Several refugee agencies in Michigan say Governor Snyder’s administration led them to believe, in several behind-the-scenes conversations over the last couple weeks, that Snyder would be publicly un-doing his “pause” on bringing more Syrian refugees to Michigan.
Instead, he’s released a letter to White House officials today asking them to address “a number of concerns” with the Council of Governors, when that group meets this month.
“We are all very disappointed and frustrated,” says Jeralda Hattar, the director of immigration and refugee services at Catholic Charities of Southeast Michigan, which helps resettle Syrian refugees.

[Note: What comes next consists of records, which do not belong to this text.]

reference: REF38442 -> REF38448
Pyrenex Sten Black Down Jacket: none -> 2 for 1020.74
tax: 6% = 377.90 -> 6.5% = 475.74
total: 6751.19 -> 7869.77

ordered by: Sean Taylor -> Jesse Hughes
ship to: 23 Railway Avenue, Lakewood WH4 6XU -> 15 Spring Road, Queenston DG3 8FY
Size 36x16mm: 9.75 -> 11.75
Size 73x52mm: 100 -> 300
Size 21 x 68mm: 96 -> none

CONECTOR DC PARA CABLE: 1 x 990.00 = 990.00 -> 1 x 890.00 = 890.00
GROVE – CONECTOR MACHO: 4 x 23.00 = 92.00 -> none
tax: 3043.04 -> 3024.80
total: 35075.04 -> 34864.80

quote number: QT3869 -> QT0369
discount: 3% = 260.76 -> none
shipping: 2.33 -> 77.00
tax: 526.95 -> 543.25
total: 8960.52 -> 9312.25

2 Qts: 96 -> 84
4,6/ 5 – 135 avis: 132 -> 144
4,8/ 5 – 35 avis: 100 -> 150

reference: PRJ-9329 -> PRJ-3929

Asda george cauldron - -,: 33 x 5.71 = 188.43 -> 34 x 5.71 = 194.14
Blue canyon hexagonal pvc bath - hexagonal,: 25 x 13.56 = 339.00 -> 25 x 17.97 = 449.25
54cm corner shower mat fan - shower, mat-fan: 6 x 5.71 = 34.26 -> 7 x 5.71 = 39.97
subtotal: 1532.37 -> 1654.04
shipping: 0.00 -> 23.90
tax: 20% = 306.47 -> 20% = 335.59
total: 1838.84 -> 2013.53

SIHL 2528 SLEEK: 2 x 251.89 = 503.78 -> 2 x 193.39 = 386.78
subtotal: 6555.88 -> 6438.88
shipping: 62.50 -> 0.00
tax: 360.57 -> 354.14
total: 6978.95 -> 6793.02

“We understood the governor received the information he was looking for [from the federal government,] and was waiting for a written version from the federal government before putting out a statement that explains his reassurances from the government,” she says.
Lutheran Social Services of Michigan was expecting the same thing.
“We were expecting sort of the ‘all clear,’” says Sean de Four, the VP of Children and Families at Lutheran Social Services of Michigan.
“And that’s still what we’re hoping for, and we still believe, based on our communication with his administration, that that’s where we’ll end up ultimately.”
What exactly does that “pause” mean?
Governor Snyder has had to clarify what, exactly, he was looking to “pause” after the Paris terrorist attacks.
It wasn’t, his office says, a hold on the Syrian refugees who continue to settle in Michigan every month.
“The pause refers to efforts by the administration to increase the number of refugees accepted beyond what the federal government typically designates,” says David Murray, a spokesperson for the governor’s office, in an email today. “Representatives have [met] a number of times with White House staff in Washington, D.C. and Detroit about Michigan’s desire to accept additional refugees. Those efforts are on pause while the safety issues are discussed.”
Meanwhile, refugee agencies in Michigan say they were assured that Snyder was getting the information he needed to address his concerns.
“Governor Snyder’s office was very clear that this was a temporary pause while his administration had a chance to review the security protocols that were in place,” says de Four of Lutheran Social Services. “And it seems that now that he’s done that, we should be back on track."
“We actually had a chance to see some of the documents that the Department of State, the Department of Homeland Security shared with the Governor’s office, and they described in great detail the process that is used to vet refugees. And having reviewed those documents, I can see why Governor Snyder is now satisfied.”
But Governor Snyder’s office says he’s still concerned about the process, despite receiving evidence from the federal government that the refugee vetting process is “extensive and rigorous.”
“We told the agencies that the process is rigorous and extensive, but we have concerns,” says Murray, a spokesperson for Snyder’s office.